**WORK TASK**
Lines that include "manifest" make up the answer; copy all of them from the data below.
***** PROVIDED DATA
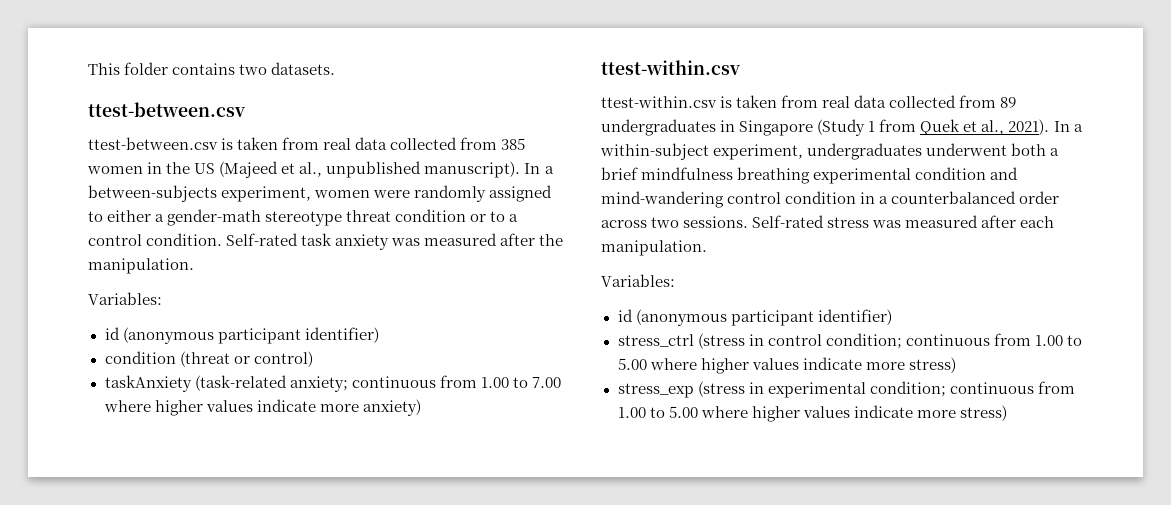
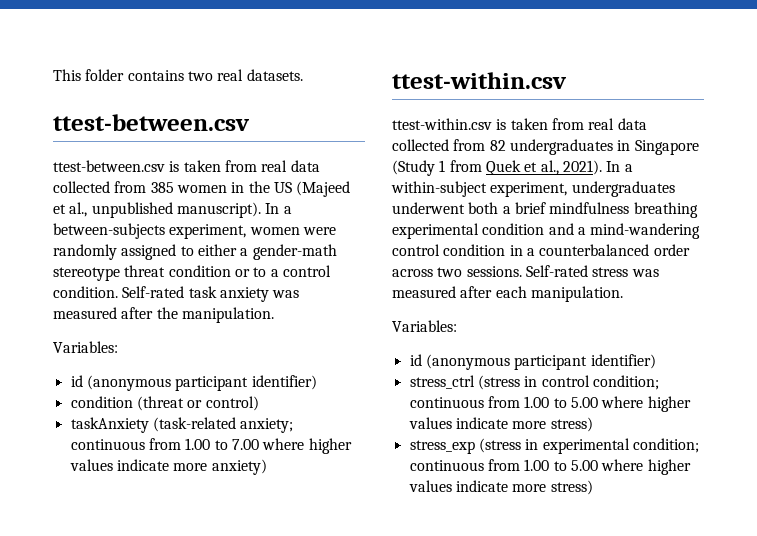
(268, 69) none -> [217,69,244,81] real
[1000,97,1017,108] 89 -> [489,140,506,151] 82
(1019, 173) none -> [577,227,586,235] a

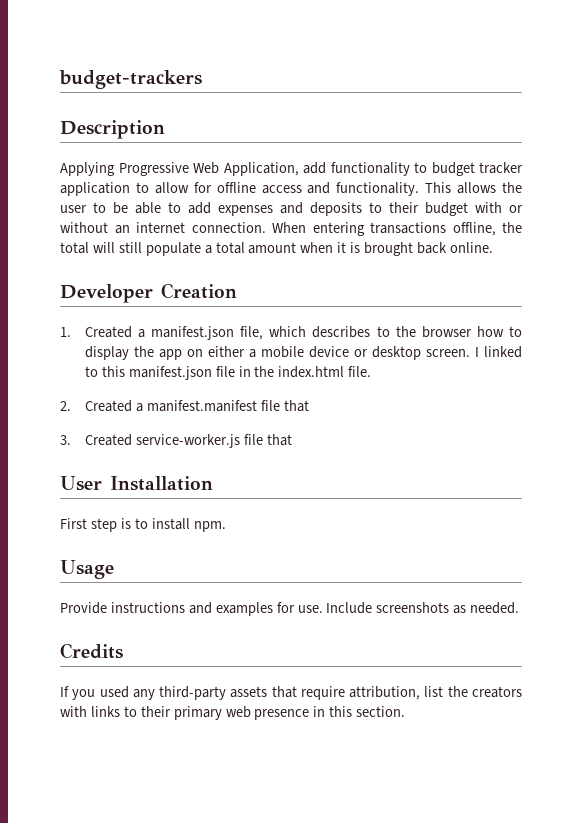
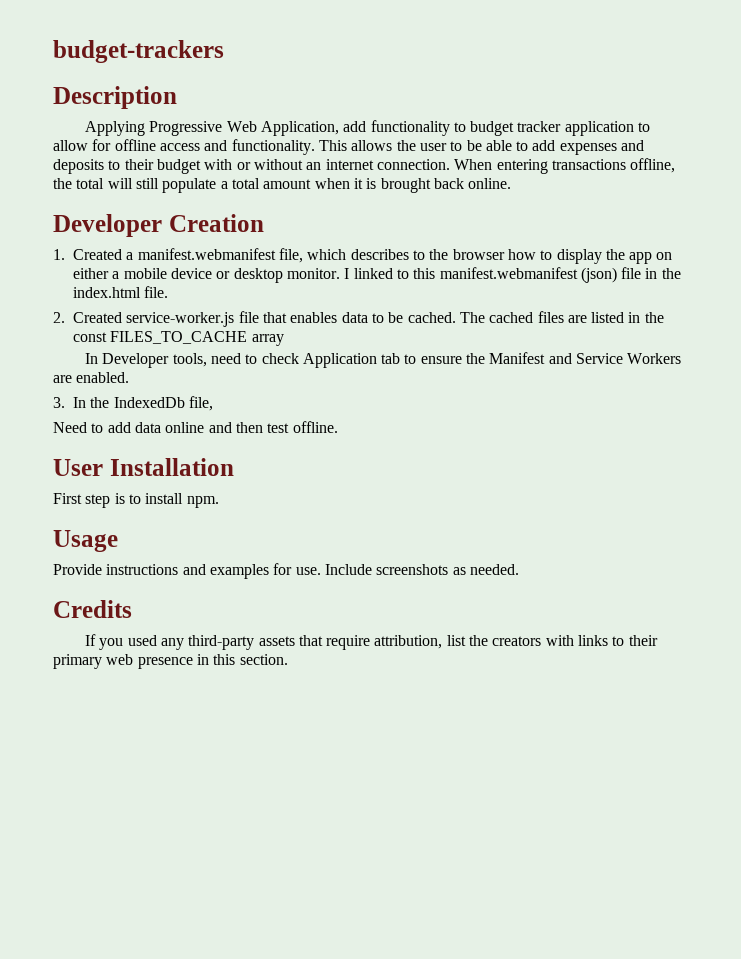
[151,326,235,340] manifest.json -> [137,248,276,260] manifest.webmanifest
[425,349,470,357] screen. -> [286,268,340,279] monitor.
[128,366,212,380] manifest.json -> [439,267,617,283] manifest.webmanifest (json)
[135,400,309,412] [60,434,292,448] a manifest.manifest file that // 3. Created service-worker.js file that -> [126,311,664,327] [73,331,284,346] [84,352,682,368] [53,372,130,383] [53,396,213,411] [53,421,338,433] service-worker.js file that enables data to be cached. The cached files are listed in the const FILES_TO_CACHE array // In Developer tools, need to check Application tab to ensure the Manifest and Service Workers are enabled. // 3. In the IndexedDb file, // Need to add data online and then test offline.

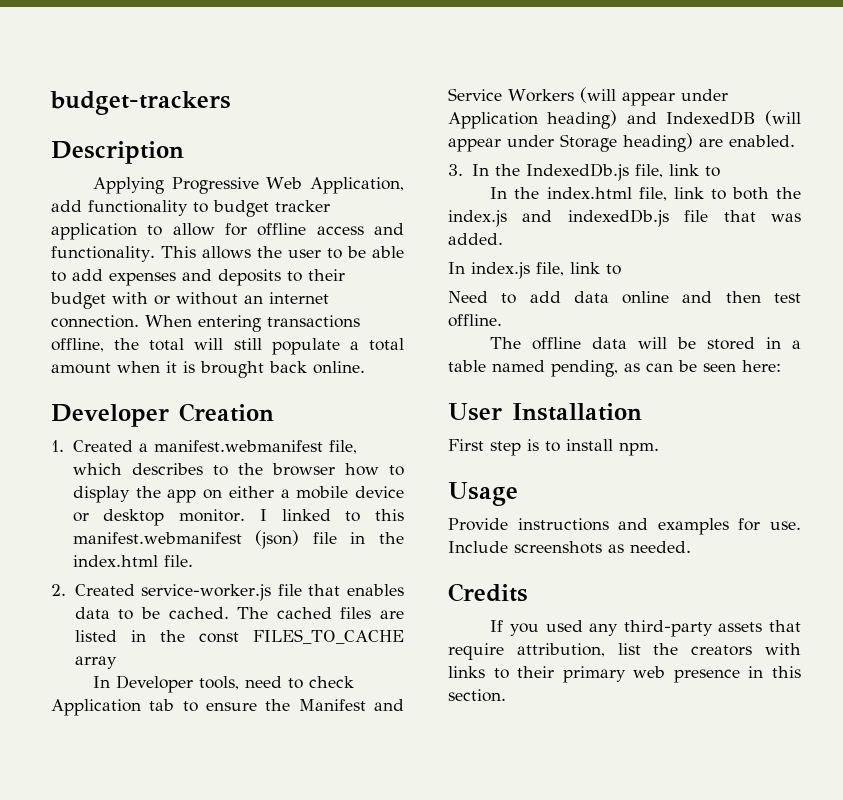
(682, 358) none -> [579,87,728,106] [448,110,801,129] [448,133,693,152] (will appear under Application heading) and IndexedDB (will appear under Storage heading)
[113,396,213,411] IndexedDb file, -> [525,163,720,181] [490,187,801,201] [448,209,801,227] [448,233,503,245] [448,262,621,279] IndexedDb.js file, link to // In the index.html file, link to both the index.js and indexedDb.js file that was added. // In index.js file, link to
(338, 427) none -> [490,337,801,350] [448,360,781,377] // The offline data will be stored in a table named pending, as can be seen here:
**********
***** PROVIDED DATA
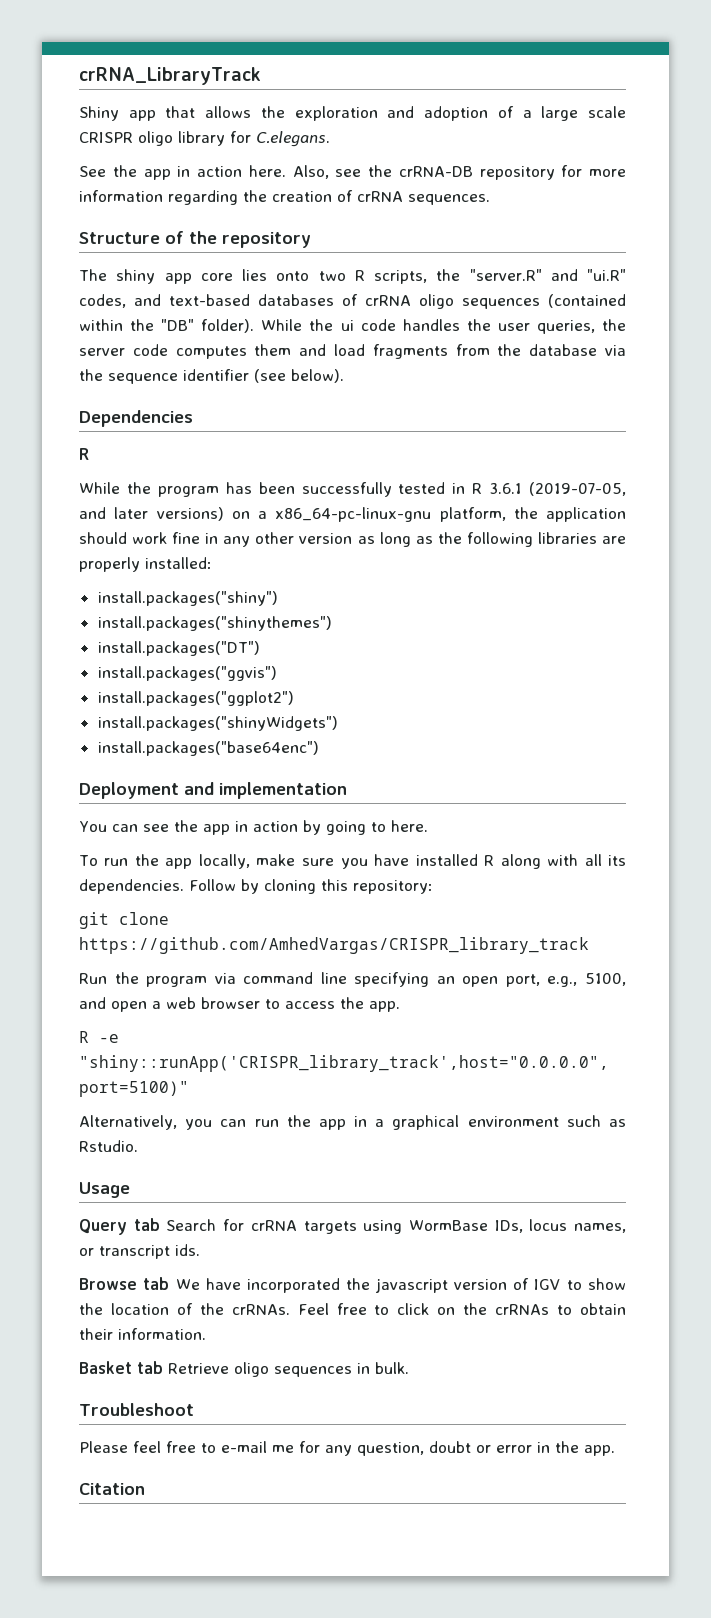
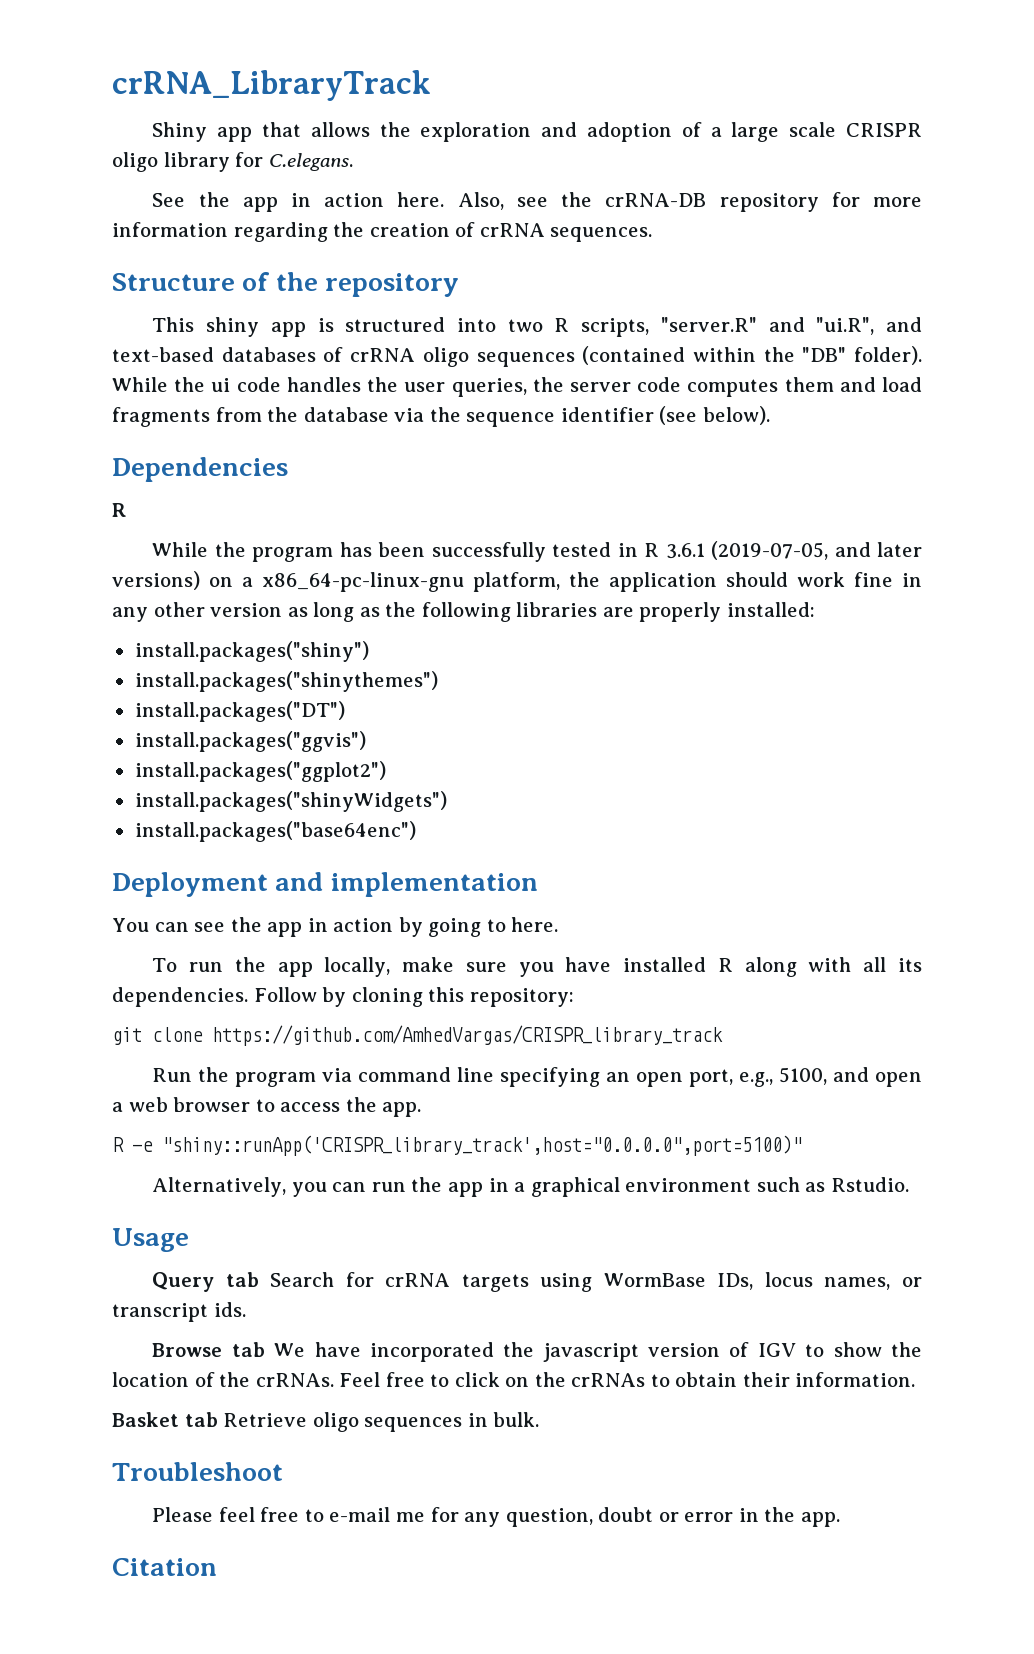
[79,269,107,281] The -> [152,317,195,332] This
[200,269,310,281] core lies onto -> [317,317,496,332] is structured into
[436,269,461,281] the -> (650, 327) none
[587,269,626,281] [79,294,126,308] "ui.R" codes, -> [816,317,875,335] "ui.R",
**********
***** PROVIDED DATA
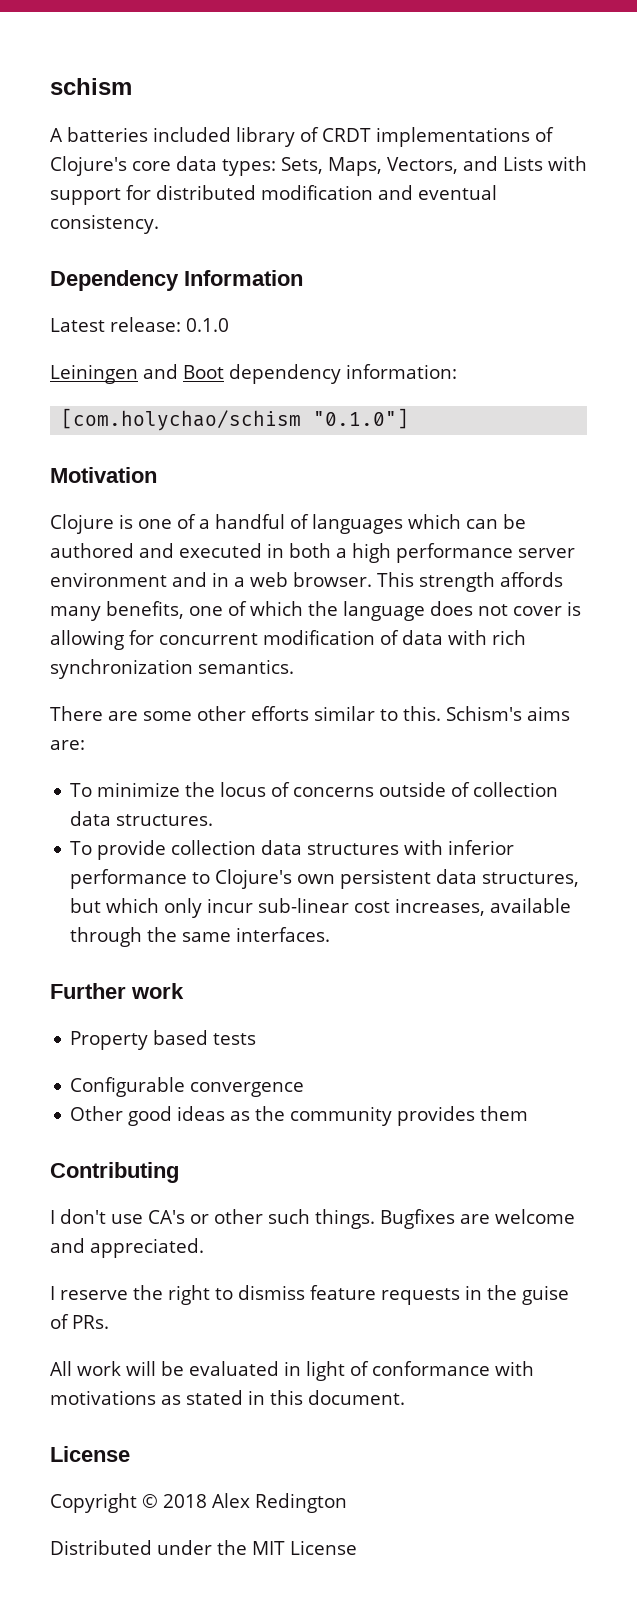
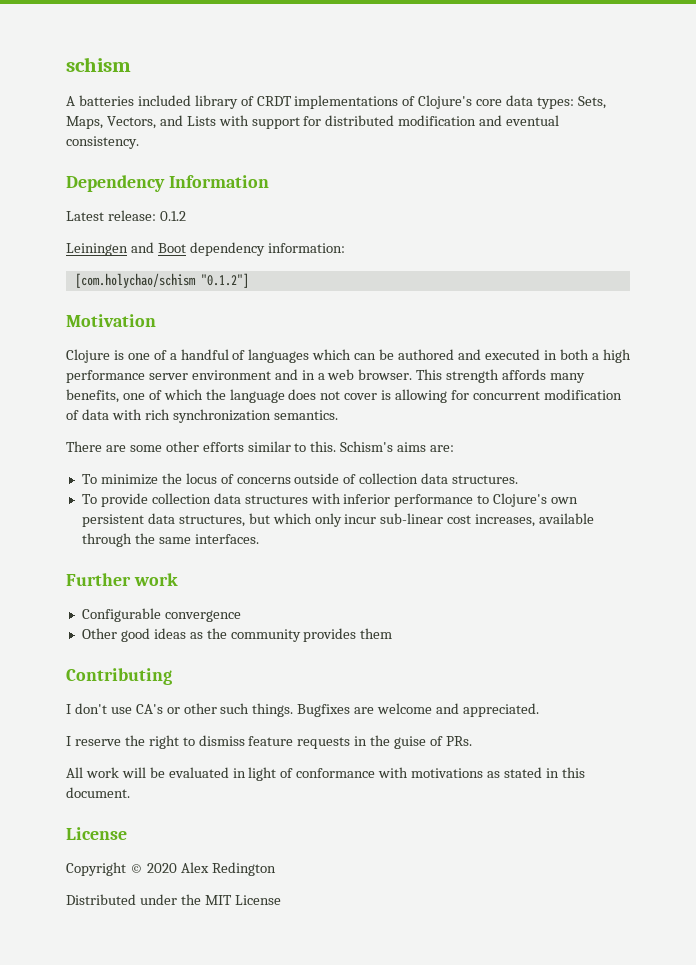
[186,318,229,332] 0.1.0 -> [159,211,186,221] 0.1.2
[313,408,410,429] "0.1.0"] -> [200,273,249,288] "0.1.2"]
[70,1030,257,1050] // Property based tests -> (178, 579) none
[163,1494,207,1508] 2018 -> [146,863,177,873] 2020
**********
**TASK ANSWER**
[151,326,235,340] manifest.json -> [137,248,276,260] manifest.webmanifest
[128,366,212,380] manifest.json -> [439,267,617,283] manifest.webmanifest (json)
[135,400,309,412] [60,434,292,448] a manifest.manifest file that // 3. Created service-worker.js file that -> [126,311,664,327] [73,331,284,346] [84,352,682,368] [53,372,130,383] [53,396,213,411] [53,421,338,433] service-worker.js file that enables data to be cached. The cached files are listed in the const FILES_TO_CACHE array // In Developer tools, need to check Application tab to ensure the Manifest and Service Workers are enabled. // 3. In the IndexedDb file, // Need to add data online and then test offline.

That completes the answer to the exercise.